Я просто остолбенел от удивления и невольно спросил:
— Ну, что ж дальше вышло?
— А дальше дрянь вышла, — сказал Овцебык, и на лице его отразились и зло и досада.
— Женою, что ли, вы несчастливы?
— Да разве жена может сделать мое счастие или несчастие? Я сам себя обманул. Я думал найти там город, а нашел лукошко.
— Раскольники не допустили вас до своих тайн?
— До чего допускать-то! — с негодованием вскрикнул Овцебык. — Только ведь за секретом все и дело. Понимаете, этого слова-то «Сезам, отворись», что в сказке говорится, его-то и нет! Я знаю все их тайны, и все они презрения единого стоят. Сойдутся, думаешь, думу великую зарешат, ан черт знает что — «благая честь да благая вера». В вере благой они останутся, а в чести благой тот, кто в чести сидит. Забобоны * да буквоедство, лестовки из ремня да плеть бы ременную подлиннее. Не их ты креста, так и дела до тебя нет. А их, так нет чтоб тебе подняться дали, а в богадельню ступай, коли стар или слаб, и живи при милости на кухне. А молод — в батраки иди. Хозяин будет смотреть, чтоб ты не баловался. На белом свете тюрьму увидишь. Всё еще соболезнуют, индюки проклятые: «Страху мало. Страх, говорят, исчезает». А мы на них надежды, мы на них упования возверзаем!.. Байбаки дурацкие, только морочат своим секретничаньем.
Василий Петрович с негодованием плюнул.
— Так, стало быть, наш здешний простой мужик лучше?
Василий Петрович задумался, потом еще плюнул и спокойным голосом отвечал:
— Не в пример лучше.
— Чем же особенно?
— Тем, что не знает, чего желает. Этот рассуждает так, рассуждает и иначе, а у того одно рассуждение. Все около своего пальца мотает. Простую вот такую-то землю возьми, либо старую плотину раскапывай. Что по ней, что ее руками насыпали! Хворост в ней есть, хворост и будет, а хворост повытаскаешь, опять одна земля, только еще дуром взбуровленная. Так вот и рассуждай, что лучше-то?
— Как же вы ушли?
— Так и ушел. Увидал, что делать нечего, и ушел.
— А жена?
— Что же вам про нее интересно?
— Как же вы ее одну там оставили?
— А куда же мне с нею деваться?
— Увести ее с собою и жить с нею.
— Очень нужно.
— Василий Петрович, ведь это жестоко! А если она вас полюбила?
— Вздор говорите! Что еще за любовь: нынче уставщик почитал — мне жена; завтра «поблагословится» — с другим в чулан спать пойдет. Да и что мне до бабы, что мне до любви! что мне до всех баб на свете!

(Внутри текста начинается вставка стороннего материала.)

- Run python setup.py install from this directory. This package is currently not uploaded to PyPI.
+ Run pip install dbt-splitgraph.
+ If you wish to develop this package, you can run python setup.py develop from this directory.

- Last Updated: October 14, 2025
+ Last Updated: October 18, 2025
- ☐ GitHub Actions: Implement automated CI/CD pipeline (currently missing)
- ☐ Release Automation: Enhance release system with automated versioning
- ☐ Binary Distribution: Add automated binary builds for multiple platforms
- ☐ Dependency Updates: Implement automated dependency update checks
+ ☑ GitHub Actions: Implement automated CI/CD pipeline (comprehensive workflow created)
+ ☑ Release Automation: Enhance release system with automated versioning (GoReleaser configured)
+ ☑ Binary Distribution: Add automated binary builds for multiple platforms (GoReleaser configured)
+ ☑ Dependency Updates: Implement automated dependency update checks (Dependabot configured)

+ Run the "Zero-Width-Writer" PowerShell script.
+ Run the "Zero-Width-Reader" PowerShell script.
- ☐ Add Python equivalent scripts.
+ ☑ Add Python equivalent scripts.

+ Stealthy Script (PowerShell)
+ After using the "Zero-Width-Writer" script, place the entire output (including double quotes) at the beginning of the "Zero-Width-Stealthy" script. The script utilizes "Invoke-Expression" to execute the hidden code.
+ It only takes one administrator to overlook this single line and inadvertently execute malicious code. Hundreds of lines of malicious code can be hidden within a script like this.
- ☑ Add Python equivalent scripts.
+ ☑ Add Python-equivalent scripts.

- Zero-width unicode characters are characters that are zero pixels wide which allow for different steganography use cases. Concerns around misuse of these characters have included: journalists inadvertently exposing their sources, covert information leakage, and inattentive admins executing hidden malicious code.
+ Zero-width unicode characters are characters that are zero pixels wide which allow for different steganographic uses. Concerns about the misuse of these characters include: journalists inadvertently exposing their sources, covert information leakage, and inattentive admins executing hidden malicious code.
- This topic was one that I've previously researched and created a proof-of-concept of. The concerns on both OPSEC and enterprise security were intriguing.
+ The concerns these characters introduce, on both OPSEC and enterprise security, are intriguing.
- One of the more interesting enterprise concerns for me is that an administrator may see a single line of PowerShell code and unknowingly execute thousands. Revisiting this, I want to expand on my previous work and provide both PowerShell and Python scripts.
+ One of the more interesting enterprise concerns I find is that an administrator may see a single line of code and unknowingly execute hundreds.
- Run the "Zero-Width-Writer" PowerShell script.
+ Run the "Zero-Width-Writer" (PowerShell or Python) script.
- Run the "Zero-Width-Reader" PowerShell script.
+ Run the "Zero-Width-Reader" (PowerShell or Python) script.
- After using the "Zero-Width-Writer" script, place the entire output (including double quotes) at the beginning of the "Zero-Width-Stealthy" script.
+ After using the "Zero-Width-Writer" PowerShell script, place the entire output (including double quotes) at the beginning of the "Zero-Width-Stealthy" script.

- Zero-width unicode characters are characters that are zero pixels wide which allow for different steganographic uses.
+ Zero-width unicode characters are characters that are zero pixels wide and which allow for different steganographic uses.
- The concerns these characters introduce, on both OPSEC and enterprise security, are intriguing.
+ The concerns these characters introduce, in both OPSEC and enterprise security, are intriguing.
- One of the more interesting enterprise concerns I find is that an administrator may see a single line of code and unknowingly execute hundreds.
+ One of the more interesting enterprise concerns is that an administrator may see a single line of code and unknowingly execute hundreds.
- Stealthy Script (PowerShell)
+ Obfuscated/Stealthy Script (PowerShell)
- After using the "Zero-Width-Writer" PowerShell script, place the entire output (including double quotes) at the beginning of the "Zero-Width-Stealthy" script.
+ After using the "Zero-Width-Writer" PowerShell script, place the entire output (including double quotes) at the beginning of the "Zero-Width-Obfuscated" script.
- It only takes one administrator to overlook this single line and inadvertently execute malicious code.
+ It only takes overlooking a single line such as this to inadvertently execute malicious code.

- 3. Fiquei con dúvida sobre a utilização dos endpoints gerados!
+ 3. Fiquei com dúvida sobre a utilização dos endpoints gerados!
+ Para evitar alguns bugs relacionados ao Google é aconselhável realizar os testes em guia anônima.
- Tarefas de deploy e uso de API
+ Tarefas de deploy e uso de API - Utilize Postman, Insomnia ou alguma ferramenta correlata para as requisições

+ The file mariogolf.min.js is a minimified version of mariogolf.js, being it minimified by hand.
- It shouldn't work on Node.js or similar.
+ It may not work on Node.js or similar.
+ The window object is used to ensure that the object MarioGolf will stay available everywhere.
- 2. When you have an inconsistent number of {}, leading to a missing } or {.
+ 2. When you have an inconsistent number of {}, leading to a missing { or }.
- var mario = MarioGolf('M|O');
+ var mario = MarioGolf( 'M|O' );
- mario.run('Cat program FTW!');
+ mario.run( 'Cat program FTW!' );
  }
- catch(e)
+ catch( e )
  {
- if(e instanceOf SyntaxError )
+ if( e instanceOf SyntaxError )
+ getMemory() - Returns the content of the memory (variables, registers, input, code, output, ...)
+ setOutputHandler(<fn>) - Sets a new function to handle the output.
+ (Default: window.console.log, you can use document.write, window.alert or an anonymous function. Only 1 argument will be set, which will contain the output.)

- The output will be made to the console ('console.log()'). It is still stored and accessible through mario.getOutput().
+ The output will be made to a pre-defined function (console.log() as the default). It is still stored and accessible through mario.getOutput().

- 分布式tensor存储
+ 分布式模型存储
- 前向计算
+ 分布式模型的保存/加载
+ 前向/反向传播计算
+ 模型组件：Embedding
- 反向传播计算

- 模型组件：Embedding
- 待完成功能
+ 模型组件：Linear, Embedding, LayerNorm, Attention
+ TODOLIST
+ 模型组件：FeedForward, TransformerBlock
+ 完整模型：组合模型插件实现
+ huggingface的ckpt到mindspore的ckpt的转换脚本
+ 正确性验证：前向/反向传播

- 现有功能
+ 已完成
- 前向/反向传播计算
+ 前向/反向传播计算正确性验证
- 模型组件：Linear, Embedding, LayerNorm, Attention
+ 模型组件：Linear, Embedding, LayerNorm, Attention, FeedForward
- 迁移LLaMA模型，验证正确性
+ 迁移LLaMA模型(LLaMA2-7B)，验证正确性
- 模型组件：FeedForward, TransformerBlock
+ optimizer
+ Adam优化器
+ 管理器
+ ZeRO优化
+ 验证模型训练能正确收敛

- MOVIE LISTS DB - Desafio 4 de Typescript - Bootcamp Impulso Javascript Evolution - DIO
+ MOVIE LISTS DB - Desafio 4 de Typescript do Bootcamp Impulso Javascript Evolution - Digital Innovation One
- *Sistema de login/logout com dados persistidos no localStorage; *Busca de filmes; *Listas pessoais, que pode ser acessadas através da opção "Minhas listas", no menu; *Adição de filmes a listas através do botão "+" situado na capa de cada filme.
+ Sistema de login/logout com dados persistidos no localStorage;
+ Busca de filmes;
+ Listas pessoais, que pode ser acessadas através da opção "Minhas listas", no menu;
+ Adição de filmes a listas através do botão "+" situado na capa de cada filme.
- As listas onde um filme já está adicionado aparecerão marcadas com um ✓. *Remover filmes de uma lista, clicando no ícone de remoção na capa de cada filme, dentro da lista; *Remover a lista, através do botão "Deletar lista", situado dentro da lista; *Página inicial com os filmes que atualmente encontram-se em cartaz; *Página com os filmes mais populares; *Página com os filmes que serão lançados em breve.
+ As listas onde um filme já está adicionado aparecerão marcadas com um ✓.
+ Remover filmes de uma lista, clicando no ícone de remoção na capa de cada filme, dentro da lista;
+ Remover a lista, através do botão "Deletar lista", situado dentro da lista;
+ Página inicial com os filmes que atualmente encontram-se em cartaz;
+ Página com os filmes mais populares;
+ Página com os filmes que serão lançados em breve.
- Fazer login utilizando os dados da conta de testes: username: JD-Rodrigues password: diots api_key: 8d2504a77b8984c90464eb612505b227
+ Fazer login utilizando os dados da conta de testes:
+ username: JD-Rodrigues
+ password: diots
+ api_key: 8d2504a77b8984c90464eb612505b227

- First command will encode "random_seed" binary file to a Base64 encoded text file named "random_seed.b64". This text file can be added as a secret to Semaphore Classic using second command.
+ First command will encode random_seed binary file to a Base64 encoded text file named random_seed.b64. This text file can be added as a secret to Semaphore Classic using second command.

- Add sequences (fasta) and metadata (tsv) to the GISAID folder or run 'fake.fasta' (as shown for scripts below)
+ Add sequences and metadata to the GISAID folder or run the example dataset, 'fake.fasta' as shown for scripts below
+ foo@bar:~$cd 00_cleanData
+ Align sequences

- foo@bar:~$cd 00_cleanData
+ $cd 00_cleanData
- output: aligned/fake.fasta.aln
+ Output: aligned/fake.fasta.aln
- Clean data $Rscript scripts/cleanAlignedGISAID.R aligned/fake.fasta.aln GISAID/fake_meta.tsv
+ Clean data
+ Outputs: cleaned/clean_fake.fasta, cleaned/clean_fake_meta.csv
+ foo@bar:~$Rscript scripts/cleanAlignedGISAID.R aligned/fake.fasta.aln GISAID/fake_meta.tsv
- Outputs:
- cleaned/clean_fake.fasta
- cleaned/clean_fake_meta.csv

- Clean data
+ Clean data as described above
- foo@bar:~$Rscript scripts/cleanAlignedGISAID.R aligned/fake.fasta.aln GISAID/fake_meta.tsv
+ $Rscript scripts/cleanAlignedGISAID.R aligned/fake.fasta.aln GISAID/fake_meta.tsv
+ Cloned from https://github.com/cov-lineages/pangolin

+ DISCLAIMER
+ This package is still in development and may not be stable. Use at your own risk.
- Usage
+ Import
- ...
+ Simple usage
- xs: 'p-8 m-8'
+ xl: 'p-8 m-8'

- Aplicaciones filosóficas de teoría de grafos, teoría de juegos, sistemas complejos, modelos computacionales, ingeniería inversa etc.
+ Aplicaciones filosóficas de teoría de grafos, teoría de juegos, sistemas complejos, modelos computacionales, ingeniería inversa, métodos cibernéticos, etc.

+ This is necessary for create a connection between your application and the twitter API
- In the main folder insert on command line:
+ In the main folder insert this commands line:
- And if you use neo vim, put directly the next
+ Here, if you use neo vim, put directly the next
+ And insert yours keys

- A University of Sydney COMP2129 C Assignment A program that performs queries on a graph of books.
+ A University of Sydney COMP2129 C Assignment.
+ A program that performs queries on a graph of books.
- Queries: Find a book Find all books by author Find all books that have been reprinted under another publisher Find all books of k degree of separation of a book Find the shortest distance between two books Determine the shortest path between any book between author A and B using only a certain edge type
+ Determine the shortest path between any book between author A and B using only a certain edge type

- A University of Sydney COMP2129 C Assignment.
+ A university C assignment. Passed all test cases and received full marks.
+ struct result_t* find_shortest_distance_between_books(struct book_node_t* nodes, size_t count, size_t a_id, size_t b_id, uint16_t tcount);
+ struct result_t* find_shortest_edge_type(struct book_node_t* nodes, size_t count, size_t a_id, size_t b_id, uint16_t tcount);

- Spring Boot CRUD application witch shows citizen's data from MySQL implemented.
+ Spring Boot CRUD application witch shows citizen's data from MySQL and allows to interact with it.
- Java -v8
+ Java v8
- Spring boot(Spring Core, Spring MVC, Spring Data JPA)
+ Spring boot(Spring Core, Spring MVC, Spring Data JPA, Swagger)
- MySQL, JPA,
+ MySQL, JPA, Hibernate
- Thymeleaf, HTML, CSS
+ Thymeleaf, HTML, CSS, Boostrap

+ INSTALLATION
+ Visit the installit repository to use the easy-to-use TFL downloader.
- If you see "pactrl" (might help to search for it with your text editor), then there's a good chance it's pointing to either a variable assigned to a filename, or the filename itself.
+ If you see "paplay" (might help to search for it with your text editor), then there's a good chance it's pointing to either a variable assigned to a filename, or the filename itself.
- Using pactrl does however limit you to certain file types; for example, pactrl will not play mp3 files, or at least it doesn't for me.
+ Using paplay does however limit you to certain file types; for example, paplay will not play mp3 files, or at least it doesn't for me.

— Но человек же она, — говорю. — Пожалеть-то ее все-таки следовало бы.
— Вот в этом смысле бабу-то пожалеть!.. Очень важное дело, с кем ей в чулан лезть. Как раз время к сему, чтоб об этом печалиться! Сезам, Сезам, кто знает, чем Сезам отпереть, — вот кто нужен! — заключил Овцебык и заколотил себя в грудь. — Мужа, дайте мужа нам, которого бы страсть не делала рабом, и его одного мы сохраним душе своей в святейших недрах.
Дальнейшая беседа наша с Василием Петровичем не ладилась. Пообедав у стариков, я завез его в монастырь, простился с отцом казначеем и уехал домой.